# Italian Frames



## steve 3 (Dec 17, 2011)

Last year I transitioned from mountain to road biking and have developed a serious passion for these Italian designed frames. I do not have a colagno dealer local to me, but it seems like a C59 is awesome based on all reviews I have read. I started on a specialized roubaix 105, but then made the error (lol) of test riding some more expensive bikes like cervelo R5 and Pinarello Paris. I am simply looking for input on what I should get from this experienced forum. I ride a 56 specialized and I already bought campy super record components for pending frame purchase. If I go colagno what size would I need....a 56 TT on everything I have test rode seems right. Where would be the best place to order one of these beauties (pricing/service)??? What about warranty...etc??? Any input is greatly appreciated!!!


----------



## steve 3 (Dec 17, 2011)

steve 3 said:


> Last year I transitioned from mountain to road biking and have developed a serious passion for these Italian designed frames. I do not have a colagno dealer local to me, but it seems like a C59 is awesome based on all reviews I have read. I started on a specialized roubaix 105, but then made the error (lol) of test riding some more expensive bikes like cervelo R5 and Pinarello Paris. I am simply looking for input on what I should get from this experienced forum. I ride a 56 specialized and I already bought campy super record components for pending frame purchase. If I go colagno what size would I need....a 56 TT on everything I have test rode seems right. Where would be the best place to order one of these beauties (pricing/service)??? What about warranty...etc??? Any input is greatly appreciated!!!

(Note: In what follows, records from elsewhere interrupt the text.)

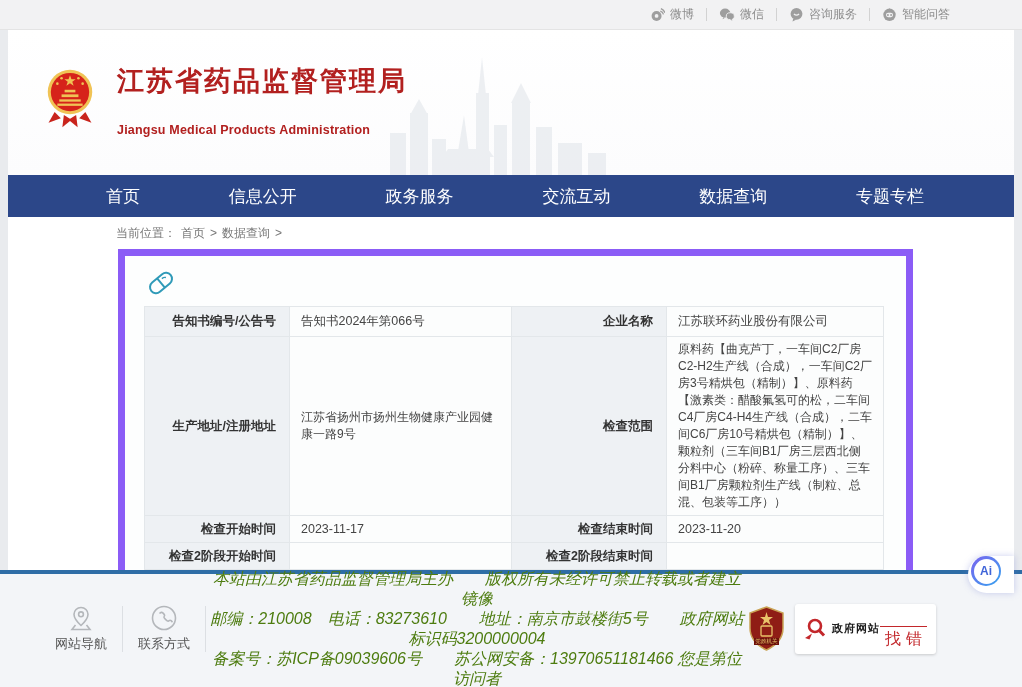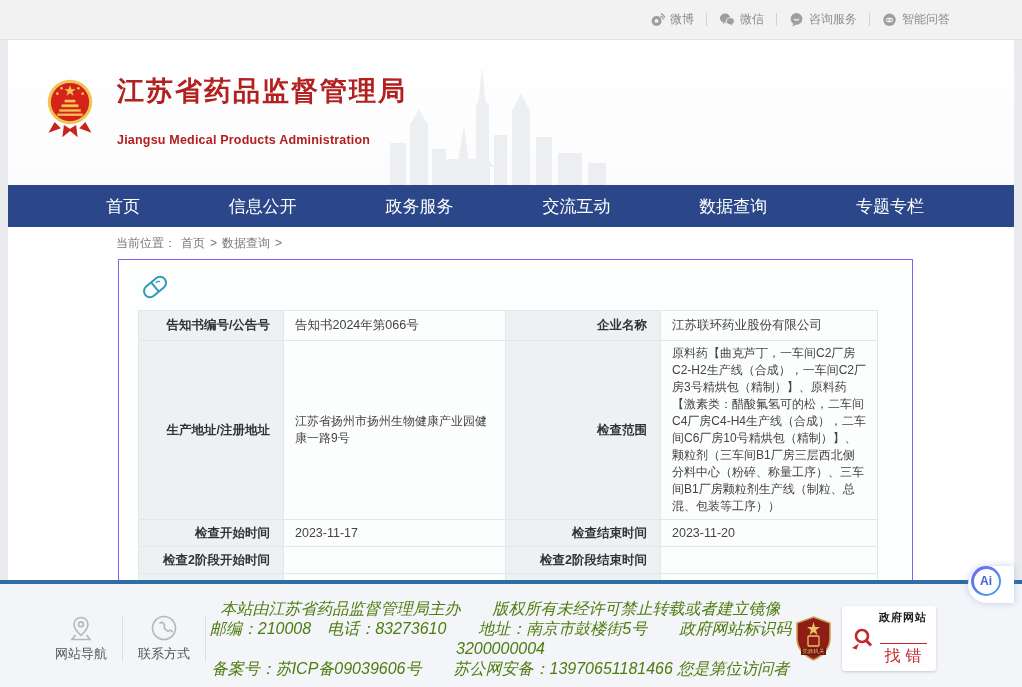"微博" .topbar { height: 40px -> 30px }
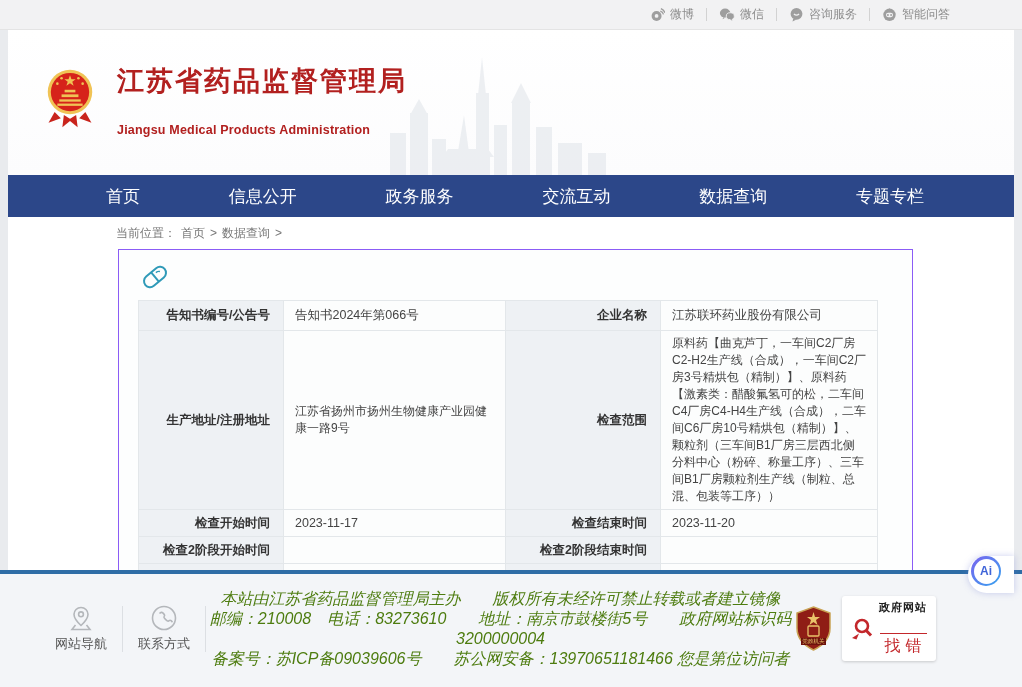"告知书编号/公告号" .card { border: 1px solid #8b5cf6 -> 7px solid #8b5cf6 }
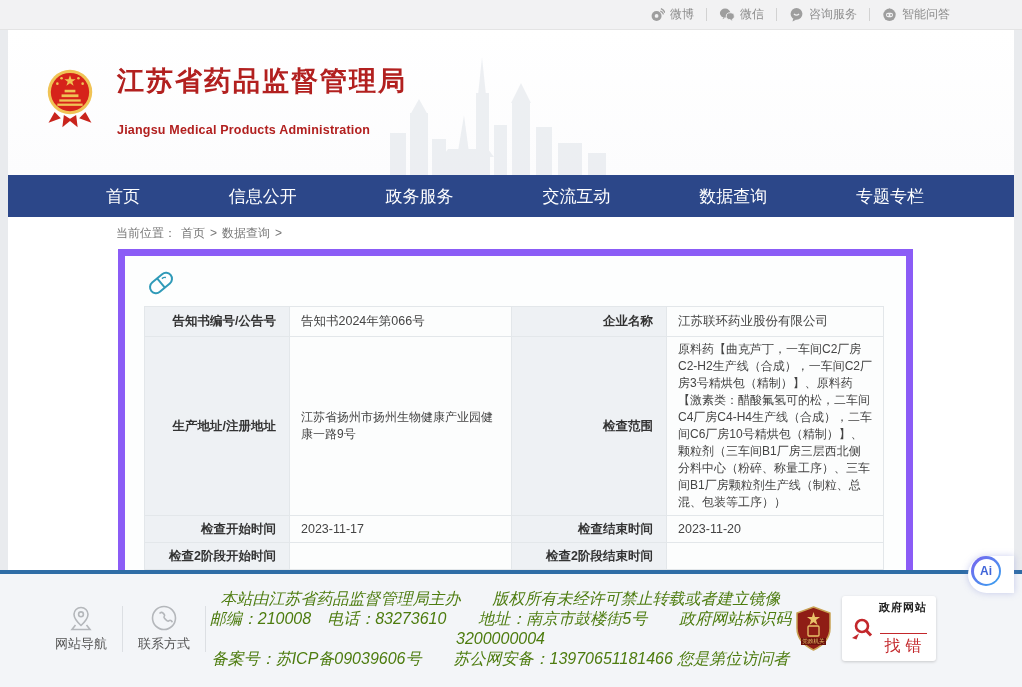"政府网站" .err-text { flex-direction: column -> none }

2010 C50 for $4k....is this smarter financially?


----------



## Jbartmc (Sep 14, 2007)

I love my C50, but it was introduced more than six years ago. I don't think the C59 is twice the bike as a C50--I own both.


----------



## Karbon Kev (Sep 7, 2009)

The C59 is the best frame I have ridden in the last 10 years, and I have ridden a lot of frames, HIGHLY recommended.


----------



## Salsa_Lover (Jul 6, 2008)

steve 3 said:


> 2010 C50 for $4k....is this smarter financially?


you can also get some NOS from ra cycles

There is a C-50 JET for down to $2650 if you would want it on a 57cm ( 55.5 top tube ) 
and a gorgeous Extreme Power in PR38 on a 58cm ( 56 top tube ), for $3700,If I was on the market for one, I would get that one

Colnago Extreme Power 2008 Frameset | R&A Cycles

Just make sure you want a 56cm top tube Colnago, Colnagos and other Italian frames have a different geometry than a similar sized american/taiwanese frames, when fitted similarly the Italian ones would have a lower BB and shorter wheelbase and top tubes. 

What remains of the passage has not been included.